Высокая женщина мгновенно появилась с толстой бухгалтерской папкой в руках, было очевидно, что все эти справки, постановления и благодарности так и лежат наготове, а не пылятся где-нибудь в шкафу или в комоде.
Я с привычным профессионализмом и любопытством перелистал ветхие желтые бумажки. Старик все время порывался мне что-то объяснить и приговаривал: «Вот-вот, самое интересное», «Вы посмотрите, кто это подписал», «Нет, обратите внимание, когда все это было». Пальцы его с коротко и аккуратно подстриженными ногтями мелко и суетно вздрагивали.
– Георгий Константинович, – сказал я. – Все это очень интересно. Но здесь, так сказать, одни только канцелярские документы. А где же свидетельства ваших сценических успехов? Снимки из спектаклей: из «Баядерки», из «Марицы», из «Корневильских колоколов»?
Георгий Константинович перестал просительно улыбаться. И пальцы его перестали деликатно подрагивать.
– Так вам известна и эта сторона моей карьеры? – почему-то упавшим тоном спросил старик.

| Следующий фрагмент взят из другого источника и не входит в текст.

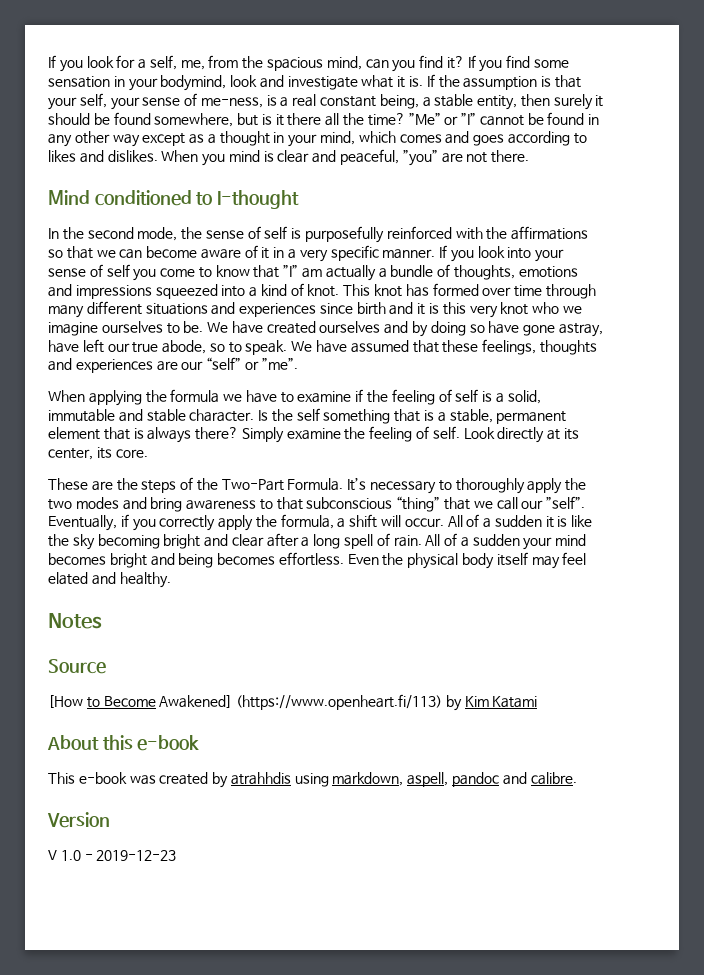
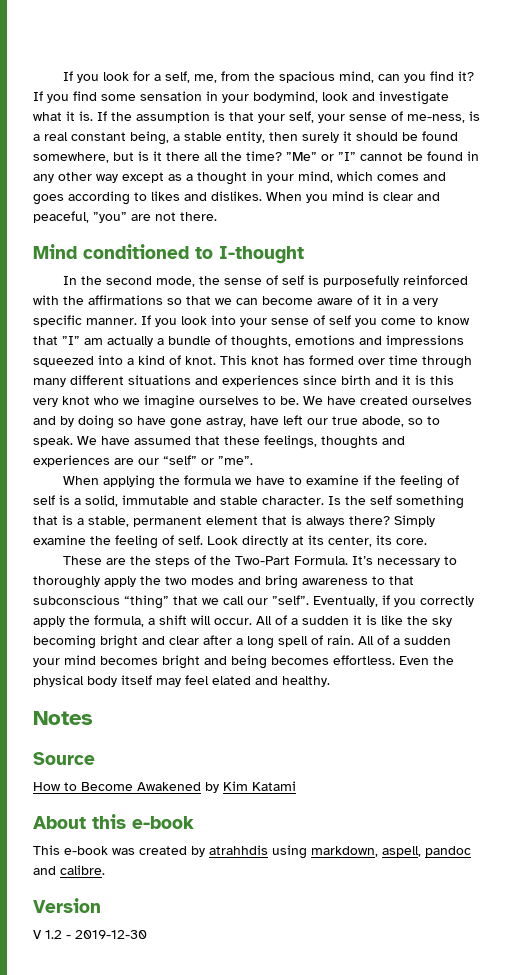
[48,695,83,708] [How -> [33,782,61,791] How
[159,694,443,710] Awakened] (https://www.openheart.fi/113) -> [137,782,201,791] Awakened
[60,850,177,861] 1.0 - 2019-12-23 -> [45,930,147,939] 1.2 - 2019-12-30

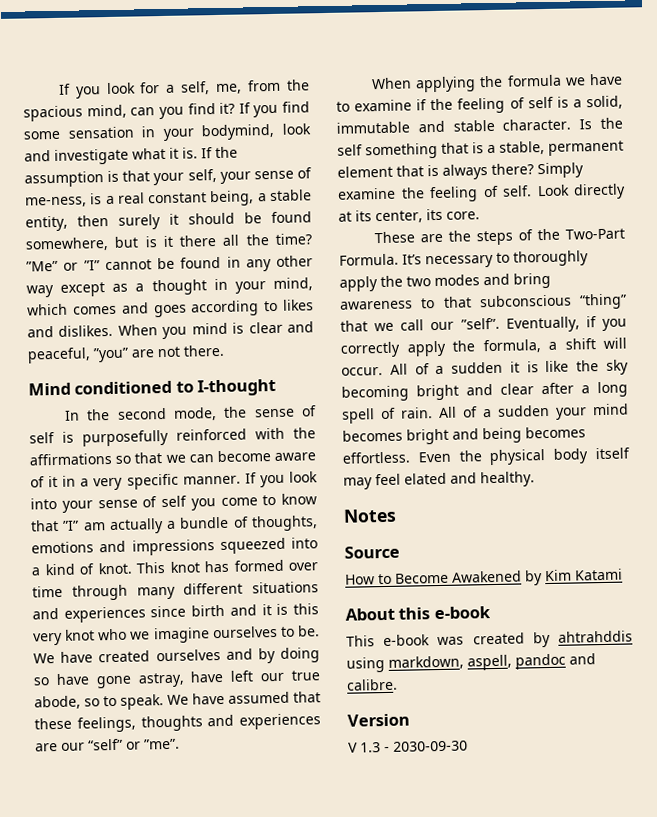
[209,845,268,855] atrahhdis -> [558,630,633,643] ahtrahddis
[45,930,147,939] 1.2 - 2019-12-30 -> [360,740,468,753] 1.3 - 2030-09-30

– Ну конечно, – старался я его ободрить. – Блистательная сторона. Ваши выступления в театре Выгодского, на вас держался весь репертуар, как я понимаю. Голос, фактура, аллюр. Говорят, в светских ролях вы были неподражаемы. – Я не знал этого проклятого актерского языка и поэтому чувствовал себя ужасно глупо.

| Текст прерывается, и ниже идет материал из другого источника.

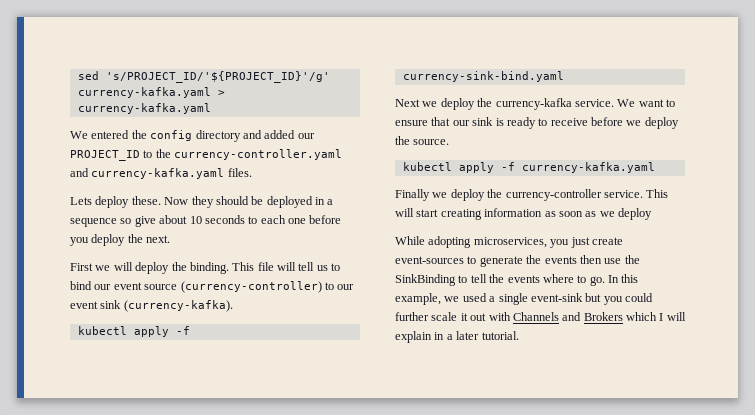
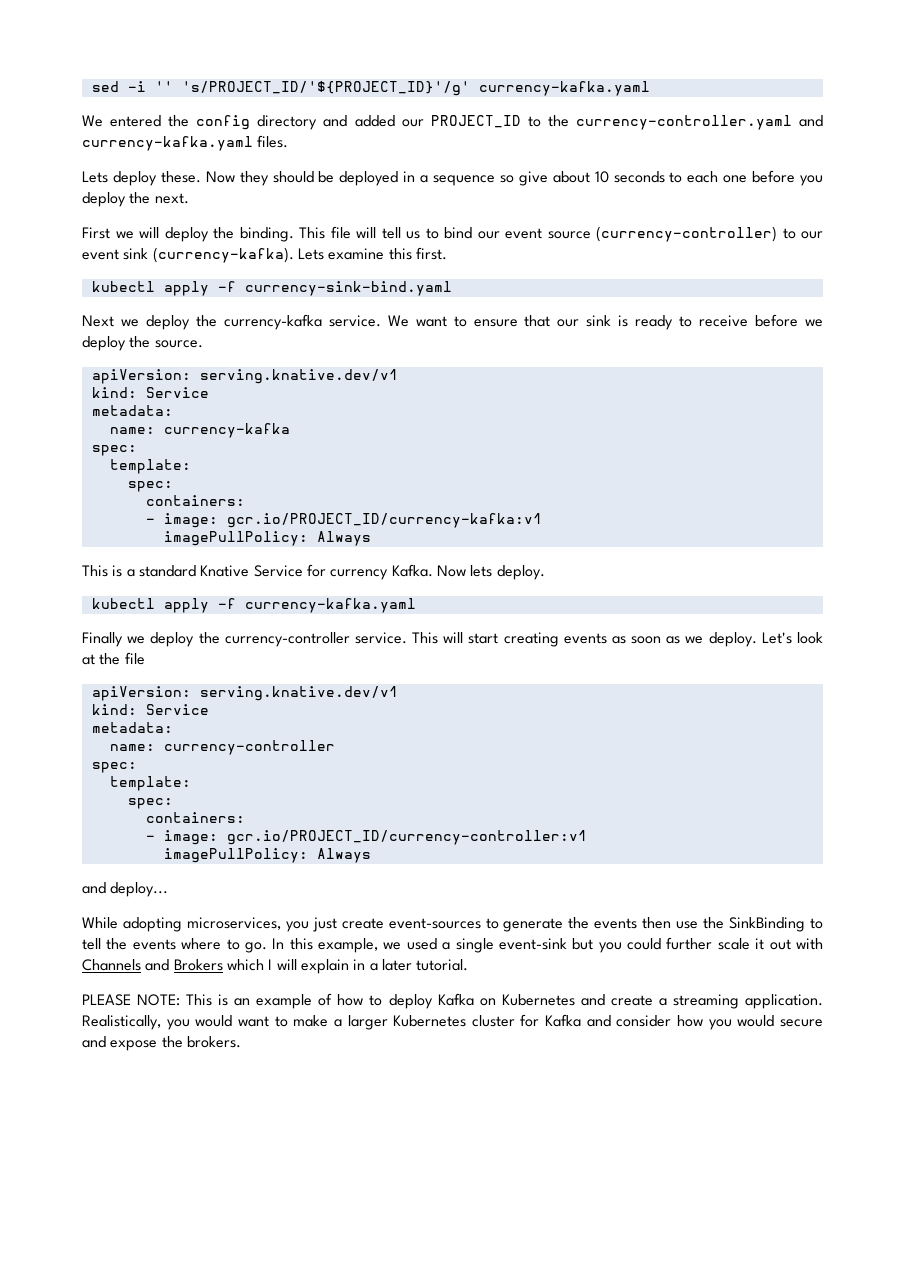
(99, 75) none -> [127,81,173,92] -i ''
[217,90,225,96] [77,103,211,114] > currency-kafka.yaml -> (650, 88) none
(233, 306) none -> [297,247,447,260] Lets examine this first.
(450, 142) none -> [91,369,398,384] [91,387,209,398] [91,405,173,416] [109,423,290,438] [91,445,137,456] [109,459,191,474] [127,481,173,492] [145,495,245,506] [145,513,542,528] [163,531,371,546] [82,564,545,580] // apiVersion: serving.knative.dev/v1 // kind: Service // metadata: // name: currency-kafka // spec: // template: // spec: // containers: // - image: gcr.io/PROJECT_ID/currency-kafka:v1 // imagePullPolicy: Always // This is a standard Knative Service for currency Kafka. Now lets deploy.
[484,208,543,217] information -> [563,633,607,644] events
[618,208,652,220] deploy -> [708,632,823,647] [82,652,145,665] [91,686,398,701] [91,704,209,715] [91,722,173,733] [109,740,335,755] [91,762,137,773] [109,776,191,791] [127,798,173,809] [145,812,245,823] [145,830,587,845] [163,848,371,863] [82,882,169,897] deploy. Let's look at the file // apiVersion: serving.knative.dev/v1 // kind: Service // metadata: // name: currency-controller // spec: // template: // spec: // containers: // - image: gcr.io/PROJECT_ID/currency-controller:v1 // imagePullPolicy: Always // and deploy...
(519, 335) none -> [82,993,823,1009] [82,1014,823,1030] [82,1036,241,1051] // PLEASE NOTE: This is an example of how to deploy Kafka on Kubernetes and create a streaming application. Realistically, you would want to make a larger Kubernetes cluster for Kafka and consider how you would secure and expose the brokers.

– Действительно, говорили, что выходило неплохо. – Георгий Константинович был словно удручен чем-то. – Неплохо, неплохо. Однако вы учтите, это продолжалось не так уж долго. С Выгодским мы не сошлись по многим вопросам, и вообще я скоро покинул оперетту. – Он помолчал и потом «в сторону», как писали в старых драмах, добавил: – У меня, видите ли, пропал голос.
– Георгий Константинович, – решившись наконец, сказал я. – Простите меня, ради бога. Я, правда, постараюсь помочь вам в вашем ходатайстве, но сейчас меня интересует совсем другое. Я у вас прошу помощи. Совершенно серьезно. Это очень важно для всей русской культуры.

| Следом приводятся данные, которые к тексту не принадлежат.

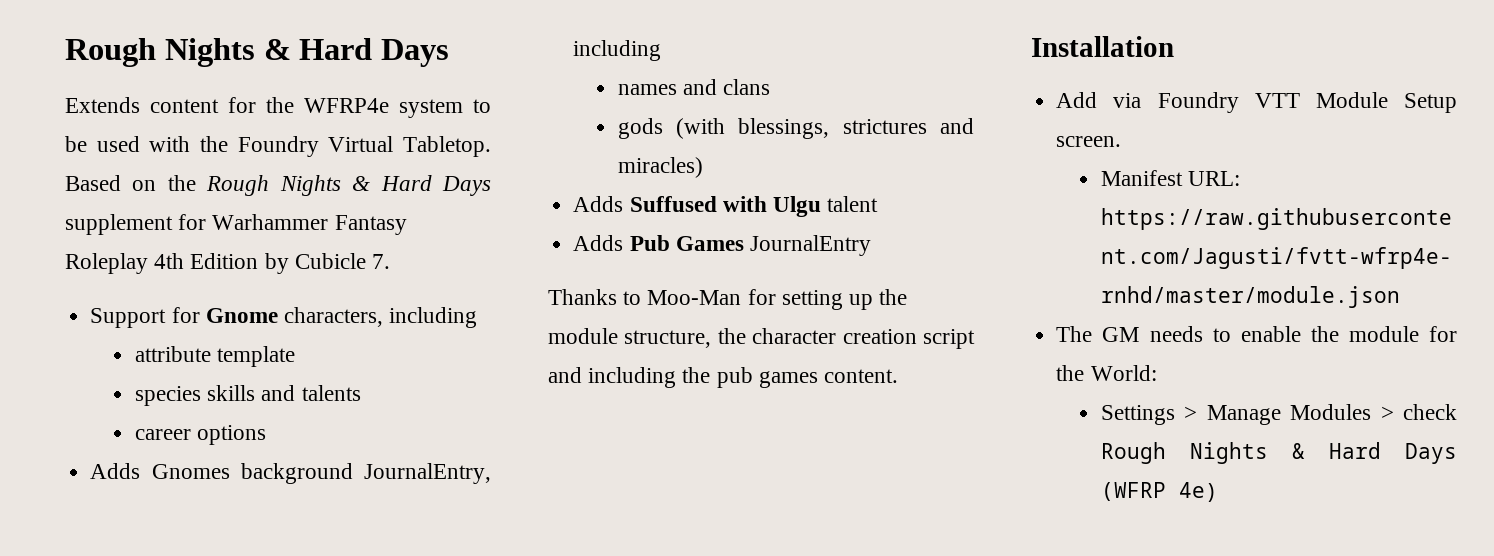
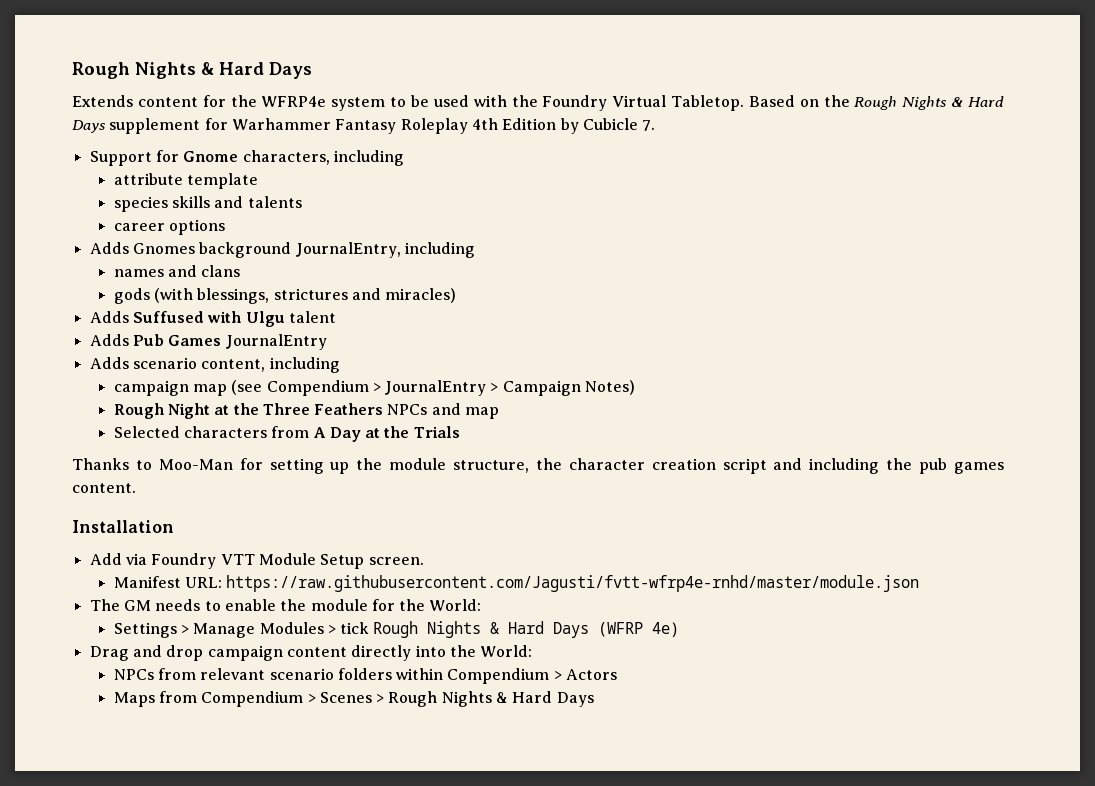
(871, 245) none -> [89,357,340,373] [113,380,636,396] [113,403,500,419] [113,426,460,442] // Adds scenario content, including // campaign map (see Compendium > JournalEntry > Campaign Notes) // Rough Night at the Three Feathers NPCs and map // Selected characters from A Day at the Trials
[1403,404,1457,420] check -> [340,622,370,634] tick
(1218, 492) none -> [89,645,533,661] [113,668,618,684] [113,691,594,707] // Drag and drop campaign content directly into the World: // NPCs from relevant scenario folders within Compendium > Actors // Maps from Compendium > Scenes > Rough Nights & Hard Days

– Пожалуйста, пожалуйста, – развел руками старик, слегка напуганный моим пафосом.
– Скажите, это правда, что вы давно знакомы с Анной Николаевной Кизеветтер?
И вот тут в течение нескольких минут произошло нечто неожиданное. У меня на глазах начала оживать допотопная свищевская фотокарточка, сквозь будничную маску суетливого старичка из коммунальной квартиры, как старая иконопись сквозь более позднюю роспись, проступили былые черты льва и фата. Карикатурно они проступили и низкопробно, речь из надоедливо подробной сделалась пренебрежительно неторопливой, и все же сквозила в этом преображении некая патетика.
– Как же, как же, – не произнес, а словно процедил Георгий Константинович, не внешне, а внутренне улыбаясь своим воспоминаниям, – Анечка Кизеветтер. Как же, как же…
Я увидел и нервные ноздри, и узкие презрительные губы, даже несуществующий пробор на лысой голове.
– С Аней, пардон, с Анной Николаевной, – продолжал старик, – мы были близкими друзьями. Весьма близкими. Об этом не принято говорить, да уж старикам простительно. Какие у стариков грехи, кроме воспоминаний! Анна Николаевна, молодой человек, была прелестна, вам даже трудно вообразить себе нечто подобное – теперь не тот стиль. Теперь в ходу моветон. Старик Карамазов это предвидел. А Анна Николаевна была само изящество, само совершенство. Не женщина, а осколок империи, и это в те-то весьма суровые годы… – Он откинулся в кресле, и кисть его правой руки, еще недавно боязливо суетившаяся, описывала в пространстве изящные фигуры.